Nigeria needed two late penalties from cool-as-ice Victor Moses to defeat Ethiopia 2-0 on Tuesday and set up a quarter-final with Africa Cup of Nations favorites Ivory Coast at the weekend.
All the drama at the Royal Bafokeng Stadium unfolded in an electric final 10 minutes of a tense, fraught match which was being played simultaneously with the other Group C game between Burkina Faso and champions Zambia in Nelspruit.
With 10 minutes remaining, Nigeria were facing elimination.
Both games were level at 0-0, and with Zambia and Nigeria having identical points and goal records, the former were set to qualify by virtue of a better disciplinary record in terms of red and yellow cards.
That all changed when Ethiopia defender Alula Girma brought down Moses after 80 minutes and the Chelsea forward kept his nerve to beat goalkeeper Sisay Bancha from the penalty spot.
A Nigerian counterattack five minutes later then left Moses in space and bearing down on goal from the left.
Ethiopia goalkeeper Bancha rushed from his line to scythe the youngster down and was sent off after being shown a second yellow card by Moroccan referee Bouchaib al-Ahrach.
He became the second Ethiopia ’keeper to be dismissed in the tournament, after Jemal Tassew was red-carded against Zambia, and Bancha was off the field by the time Moses was ready to take the second penalty of the night.
The Nigerian again had to hold his nerve while midfielder Addis Hintsa took a long time to find a goalkeeper’s jersey that did not clash with the rest of his team.
Hintsa went in goal because Ethiopia had already used all three substitutes and the first time he touched the ball was to pick it out of the back of the net after Moses scored from the spot.
The first penalty went right, the second left and Nigeria were on their way into the knockout round.
Victory eased the pressure on Nigeria coach Stephen Keshi after two opening draws and he was understandably delighted.
“I was not aware of what was happening in the other game,” Keshi said. “I was not really aware we were absolutely level, but in the end it did not matter as the gods smiled on us.”
He said Sunday’s match against old rivals Ivory Coast would not be like Tuesday’s game.
“They are a different side, but we will enjoy playing them,” Keshi said. “It is going to be tough, but it will be just as hard for them — there will be no second chances for either team.”
Ethiopia coach Sewnet Bishaw made eight changes from the side beaten 4-0 by Burkina Faso in their previous game and, even though they only had one point from the opening two matches, stood a chance of qualifying on Tuesday.
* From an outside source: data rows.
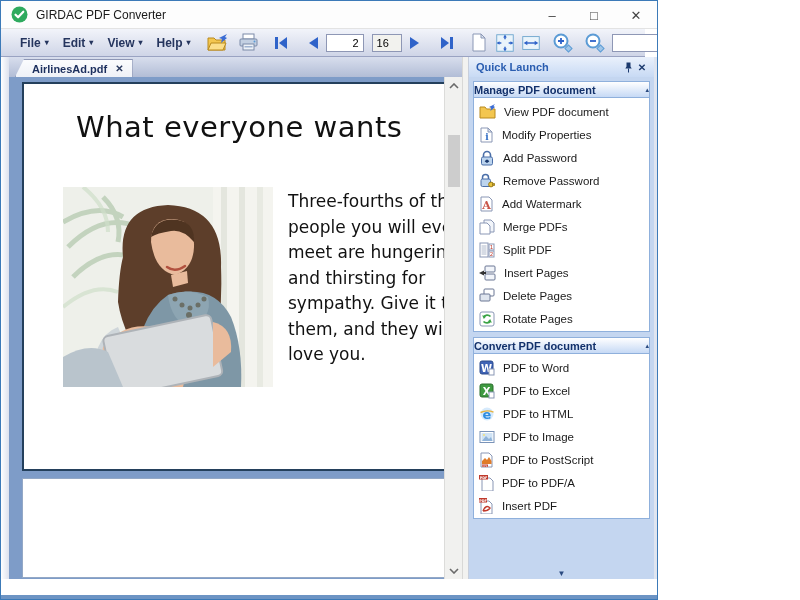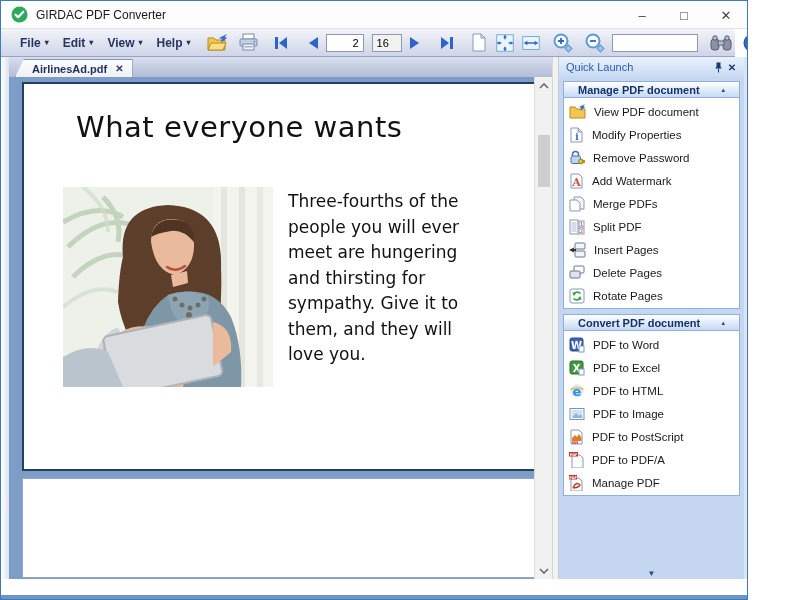--- a/index.html
+++ b/index.html
@@ -1,17 +1,17 @@
 <!DOCTYPE html>
 <html><head>
 <meta charset="utf-8">
 <style>
   * { margin:0; padding:0; box-sizing:border-box; }
   html,body { width:800px; height:600px; font-family:"Liberation Sans", sans-serif; }
-  .window { position:relative; width:748px; height:600px; background:#fff; border:1px solid #3c7ab8; overflow:hidden; }
+  .window { position:relative; width:658px; height:600px; background:#fff; border:1px solid #3c7ab8; overflow:hidden; }
 
   
   .titlebar { position:absolute; top:0; left:0; right:0; height:28px; background:#fdfdfd; display:flex; align-items:center; padding-left:10px; border-bottom:1px solid #e3e3e3; }
   .app-icon { width:17px; height:17px; margin-right:8px; }
   .title-text { font-size:12px; color:#1a1a1a; }
   .win-controls { position:absolute; right:0; top:0; height:28px; display:flex; }
   .win-btn { width:42px; height:28px; display:flex; align-items:center; justify-content:center; font-size:13px; color:#444; cursor:default; }
 
   
   .toolbar { position:absolute; top:28px; left:0; right:12px; height:28px; background:linear-gradient(#f2f4fa,#cfd5e7); border-bottom:1px solid #9aa3c2; display:flex; align-items:center; padding:0 4px; }
@@ -46,24 +46,24 @@
   .vscroll { width:18px; background:#f1f1ef; border-left:1px solid #dcdcda; display:flex; flex-direction:column; align-items:center; }
   .vs-arrow { width:18px; height:17px; display:flex; align-items:center; justify-content:center; }
   .vs-track { flex:1; width:100%; position:relative; }
   .vs-thumb { position:absolute; top:41px; left:3px; width:12px; height:52px; background:#cdcdcd; }
 
   .splitter { width:7px; background:#f2f2f0; border-left:1px solid #d8d8d6; border-right:1px solid #c8cfdc; }
 
   
   .panel { width:188px; display:flex; flex-direction:column; background:#c4d6f0; border-right:3px solid #dfe5f0; }
   .panel-header { height:20px; background:linear-gradient(#eaf1fc,#c8daf4); display:flex; align-items:center; padding:0 5px 0 7px; }
-  .panel-title { flex:1; font-size:11px; font-weight:normal; color:#2a5db0; }
+  .panel-title { flex:1; font-size:11px; font-weight:bold; color:#2a5db0; }
   .panel-hicon { width:14px; display:flex; justify-content:center; font-size:10px; font-weight:bold; color:#1c3a6e; }
   .panel-body { flex:1; padding:4px 4px 0 4px; position:relative; overflow:hidden; }
-  .section-header { height:17px; background:linear-gradient(#ffffff,#c6d9f5); border:1px solid #8fb0dc; display:flex; align-items:center; justify-content:space-between; padding:0 14px; }
+  .section-header { height:17px; background:linear-gradient(#ffffff,#c6d9f5); border:1px solid #8fb0dc; display:flex; align-items:center; justify-content:space-between; padding:0 0; }
   .section-title { font-size:11px; font-weight:bold; color:#13316b; }
   .section-arrow { font-size:7px; color:#2a4a80; }
   .section-items { background:#fff; border:1px solid #8fb0dc; border-top:none; padding:2px 0 1px 0; margin-bottom:5px; }
   .ql-item { height:23px; display:flex; align-items:center; gap:8px; padding:0 4px 0 5px; }
   .ql-item svg { flex:0 0 auto; }
   .ql-label { font-size:11.5px; color:#1a1a1a; white-space:nowrap; }
   .panel-scroll-down { position:absolute; bottom:1px; left:0; right:0; text-align:center; font-size:8px; color:#2a4a80; }
 
   
   .statusbar { position:absolute; top:578px; left:0; right:0; height:16px; background:linear-gradient(#f0f3fa,#d6deee); border-top:1px solid #9aa6c4; display:flex; align-items:center; justify-content:flex-end; }
@@ -333,20 +333,28 @@
           <div class="ql-item">
             <svg width="15" height="16" viewBox="0 0 15 16">
                 <path d="M2 1h7l4 4v10H2z" fill="#fff" stroke="#8a97b5"></path>
                 <path d="M9 1l4 4H9z" fill="#dce4f0" stroke="#8a97b5"></path>
                 <text x="8" y="13" text-anchor="middle" font-family="DejaVu Serif, serif" font-size="9" font-weight="bold" fill="#2e6bc4">i</text>
               </svg>
             <span class="ql-label">Modify Properties</span>
           </div>
           <div class="ql-item">
             <svg width="16" height="16" viewBox="0 0 16 16">
+                <path d="M4.5 7V5a3.5 3.5 0 017 0v2" fill="none" stroke="#4a6ea8" stroke-width="1.6"></path>
+                <rect x="2.5" y="7" width="11" height="8" rx="1.5" fill="#bcd4ee" stroke="#4a6ea8"></rect>
+                <path d="M8 13V10M8 10l-1.8 1.8M8 10l1.8 1.8" stroke="#1c3a6e" stroke-width="1.4"></path>
+              </svg>
+            <span class="ql-label">Add Password</span>
+          </div>
+          <div class="ql-item">
+            <svg width="16" height="16" viewBox="0 0 16 16">
                 <path d="M3.5 6V4.5a3 3 0 016 0V6" fill="none" stroke="#4a6ea8" stroke-width="1.5"></path>
                 <rect x="2" y="6" width="9.5" height="7.5" rx="1.5" fill="#bcd4ee" stroke="#4a6ea8"></rect>
                 <circle cx="12" cy="11.5" r="2.4" fill="#e8c33c" stroke="#9a7d1c"></circle>
                 <rect x="13.5" y="10.8" width="2.5" height="1.4" fill="#e8c33c" stroke="#9a7d1c"></rect>
               </svg>
             <span class="ql-label">Remove Password</span>
           </div>
           <div class="ql-item">
             <svg width="15" height="16" viewBox="0 0 15 16">
                 <path d="M2 1h8l3 3v11H2z" fill="#fff" stroke="#8a97b5"></path>
@@ -455,21 +463,21 @@
               </svg>
             <span class="ql-label">PDF to PDF/A</span>
           </div>
           <div class="ql-item">
             <svg width="15" height="16" viewBox="0 0 15 16">
                 <path d="M2 3h8l3 3v10H2z" fill="#fff" stroke="#8a97b5"></path>
                 <rect x="0" y="0" width="8" height="4.5" fill="#c0392b"></rect>
                 <text x="4" y="3.6" text-anchor="middle" font-family="DejaVu Sans, sans-serif" font-size="3.4" font-weight="bold" fill="#fff">PDF</text>
                 <path d="M4 13 Q7 6 11 10 Q9 13 4 13" fill="none" stroke="#c0392b" stroke-width="1.4"></path>
               </svg>
-            <span class="ql-label">Manage PDF</span>
+            <span class="ql-label">Insert PDF</span>
           </div>
         </div>
 
         <div class="panel-scroll-down">▼</div>
       </div>
     </div>
   </div>
 
   <div class="bottomstrip"></div>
They never looked like doing so as Nigeria, with Sunday Mba outstanding as midfield colleague John Obi Mikel was closely marked by two opponents, controlled the game for long periods.
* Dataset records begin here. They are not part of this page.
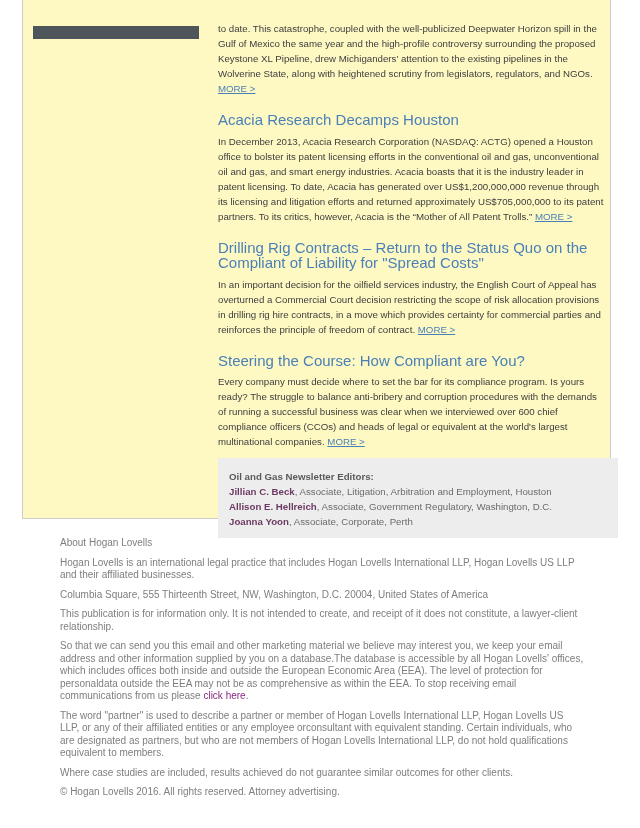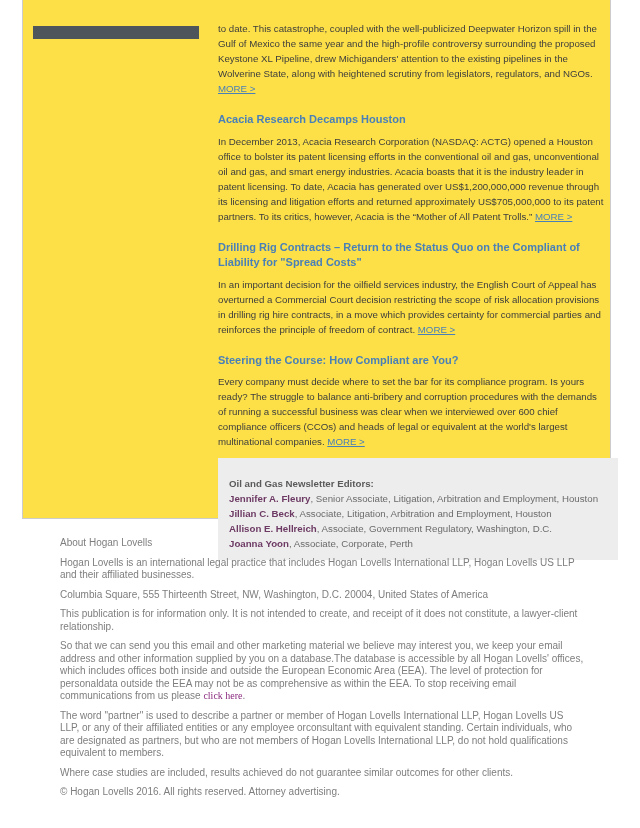--- a/index.html
+++ b/index.html
@@ -17,21 +17,21 @@
   .frame {
     position: absolute;
     left: 22px;
     top: 0;
     width: 589px;
     height: 519px;
     box-sizing: border-box;
     border-left: 1px solid #cccccc;
     border-right: 1px solid #cccccc;
     border-bottom: 1px solid #cccccc;
-    background: #fde047;
+    background: #fef9c3;
   }
   .dark-bar {
     position: absolute;
     left: 10px;
     top: 26px;
     width: 166px;
     height: 13px;
     background: #4e565c;
   }
   .content {
@@ -42,35 +42,35 @@
     color: #3d3d3d;
     font-size: 9.7px;
     line-height: 15px;
   }
   .content p.article-body {
     margin: 0;
   }
   .content h2.article-heading {
     margin: 16px 0 6px 0;
     color: #4a80b8;
-    font-size: 11px;
+    font-size: 15px;
     line-height: 15.5px;
-    font-weight: bold;
+    font-weight: normal;
   }
   a.more-link {
     color: #4a80b8;
     text-decoration: underline;
     cursor: pointer;
   }
   .editors-box {
     box-sizing: border-box;
     margin-top: 9px;
     width: 400px;
     background: #ededed;
-    padding: 18px 12px 9px 11px;
+    padding: 11px 12px 9px 11px;
     color: #6b6b6b;
     font-size: 9.7px;
     line-height: 15px;
   }
   .editors-title {
     font-weight: bold;
     color: #5a5a5a;
   }
   a.editor-name {
     font-weight: bold;
@@ -87,21 +87,20 @@
     font-size: 10px;
     line-height: 12.5px;
   }
   .footer p {
     margin: 0 0 7px 0;
   }
   a.footer-link {
     color: #8a2a7e;
     text-decoration: none;
     cursor: pointer;
-    font-family: Liberation Serif, serif;
   }
 </style>
 </head>
 <body>
 
 <div class="frame">
   <div class="dark-bar"></div>
 
   <div class="content">
 
@@ -111,21 +110,20 @@
     <p class="article-body"><span>In December 2013, Acacia Research Corporation (NASDAQ: ACTG) opened a Houston office to bolster its patent licensing efforts in the conventional oil and gas, unconventional oil and gas, and smart energy industries.  Acacia boasts that it is the industry leader in patent licensing.  To date, Acacia has generated over US$1,200,000,000 revenue through its licensing and litigation efforts and returned approximately US$705,000,000 to its patent partners.  To its critics, however, Acacia is the “Mother of All Patent Trolls.” </span><a class="more-link">MORE &gt;</a></p>
 
     <h2 class="article-heading">Drilling Rig Contracts – Return to the Status Quo on the Compliant of Liability for "Spread Costs"</h2>
     <p class="article-body"><span>In an important decision for the oilfield services industry, the English Court of Appeal has overturned a Commercial Court decision restricting the scope of risk allocation provisions in drilling rig hire contracts, in a move which provides certainty for commercial parties and reinforces the principle of freedom of contract. </span><a class="more-link">MORE &gt;</a></p>
 
     <h2 class="article-heading">Steering the Course: How Compliant are You?</h2>
     <p class="article-body"><span>Every company must decide where to set the bar for its compliance program. Is yours ready? The struggle to balance anti-bribery and corruption procedures with the demands of running a successful business was clear when we interviewed over 600 chief compliance officers (CCOs) and heads of legal or equivalent at the world's largest multinational companies. </span><a class="more-link">MORE &gt;</a></p>
 
     <div class="editors-box">
       <div class="editors-title">Oil and Gas Newsletter Editors:</div>
-      <div><a class="editor-name">Jennifer A. Fleury</a><span>, Senior Associate, Litigation, Arbitration and Employment, Houston</span></div>
       <div><a class="editor-name">Jillian C. Beck</a><span>, Associate, Litigation, Arbitration and Employment, Houston</span></div>
       <div><a class="editor-name">Allison E. Hellreich</a><span>, Associate, Government Regulatory, Washington, D.C.</span></div>
       <div><a class="editor-name">Joanna Yoon</a><span>, Associate, Corporate, Perth</span></div>
     </div>
 
   </div>
 </div>
 
 <div class="footer">
   <p>About Hogan Lovells</p>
Bishaw, who led Ethiopia to the finals for the first time in 31 years, said: “We are out, but we have gained so much experience and we will build on that for the future.”
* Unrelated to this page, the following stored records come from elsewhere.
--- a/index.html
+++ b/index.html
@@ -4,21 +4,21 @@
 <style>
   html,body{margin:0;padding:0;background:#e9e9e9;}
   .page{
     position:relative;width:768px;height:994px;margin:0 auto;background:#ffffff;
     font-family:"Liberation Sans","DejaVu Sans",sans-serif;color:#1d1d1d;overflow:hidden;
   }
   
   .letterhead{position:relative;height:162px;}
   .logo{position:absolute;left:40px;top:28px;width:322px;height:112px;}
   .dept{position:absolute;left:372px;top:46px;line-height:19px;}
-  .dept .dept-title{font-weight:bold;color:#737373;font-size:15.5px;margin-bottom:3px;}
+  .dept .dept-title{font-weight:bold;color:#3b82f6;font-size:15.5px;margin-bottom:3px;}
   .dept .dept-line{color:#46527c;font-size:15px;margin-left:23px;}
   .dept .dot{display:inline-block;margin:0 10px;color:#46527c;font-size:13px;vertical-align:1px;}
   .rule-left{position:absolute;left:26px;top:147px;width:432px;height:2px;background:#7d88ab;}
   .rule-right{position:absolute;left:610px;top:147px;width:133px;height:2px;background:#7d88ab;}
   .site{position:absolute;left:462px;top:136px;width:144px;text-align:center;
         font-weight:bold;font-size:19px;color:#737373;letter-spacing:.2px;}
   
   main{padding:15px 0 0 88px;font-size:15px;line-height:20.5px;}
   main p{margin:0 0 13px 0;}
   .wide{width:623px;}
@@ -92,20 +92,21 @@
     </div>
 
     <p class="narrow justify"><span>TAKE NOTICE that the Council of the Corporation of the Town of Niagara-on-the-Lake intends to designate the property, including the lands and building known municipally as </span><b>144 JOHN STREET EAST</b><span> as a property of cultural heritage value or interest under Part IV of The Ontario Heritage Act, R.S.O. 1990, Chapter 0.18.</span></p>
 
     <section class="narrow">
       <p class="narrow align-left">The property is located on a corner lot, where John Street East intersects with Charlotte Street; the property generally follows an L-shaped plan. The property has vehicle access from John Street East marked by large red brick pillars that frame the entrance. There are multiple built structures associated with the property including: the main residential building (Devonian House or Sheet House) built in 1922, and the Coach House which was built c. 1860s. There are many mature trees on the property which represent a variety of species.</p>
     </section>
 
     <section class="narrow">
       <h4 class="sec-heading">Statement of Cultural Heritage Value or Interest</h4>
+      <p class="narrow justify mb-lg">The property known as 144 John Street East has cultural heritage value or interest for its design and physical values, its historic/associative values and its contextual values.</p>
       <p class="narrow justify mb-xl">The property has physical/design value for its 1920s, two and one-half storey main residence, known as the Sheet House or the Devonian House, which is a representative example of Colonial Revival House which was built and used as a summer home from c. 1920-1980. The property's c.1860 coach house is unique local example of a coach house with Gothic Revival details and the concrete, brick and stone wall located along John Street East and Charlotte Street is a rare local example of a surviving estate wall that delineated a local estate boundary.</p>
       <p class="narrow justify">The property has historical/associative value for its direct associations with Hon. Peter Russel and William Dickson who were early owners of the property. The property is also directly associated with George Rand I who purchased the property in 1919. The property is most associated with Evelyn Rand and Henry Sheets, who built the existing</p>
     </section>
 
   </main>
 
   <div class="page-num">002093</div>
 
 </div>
“We also need more experience. We cannot make the kind of mistakes that led to having two goalkeepers sent off in a tournament,” he added.
Despite a low attendance, the fans made a lot of noise, while the Ethiopian supporters displayed a banner saying sorry for their conduct in the Zambia game last week, when they threw missiles on the field.
“We apologize for our behavior, but we love the game,” it said.
“They are the best fans in the world,” Bishaw added.
BURKINA FASO 0, ZAMBIA 0
Reuters, NELSPRUIT, South Africa
Burkina Faso struck a double blow at the Africa Cup of Nations on Tuesday by securing a surprise top place in Group C and eliminating holders Zambia from the competition after a goalless draw in Nelspruit.
A solid, defensive performance held at bay all that an increasingly desperate Zambia could throw at them and, combined with Nigeria’s win over Ethiopia in Rustenburg, means Zambia will play no further part in the tournament.
They are the first holders to be eliminated at the first stage since Algeria in 1992.
Burkina Faso, outsiders coming into the tournament, now play either Togo or Tunisia in the quarter-finals on Sunday, ensuring at least one outsider in next week’s semi-finals.
“We believed we could go further in this. It’s a night of history for Burkina Faso,” coach Paul Putt said.
It is the first time since 1998, and only the second time ever, that they have reached the last eight.
“We had double motivation being close to qualification and playing against the champions. I told the players this chance might never come again,” he added.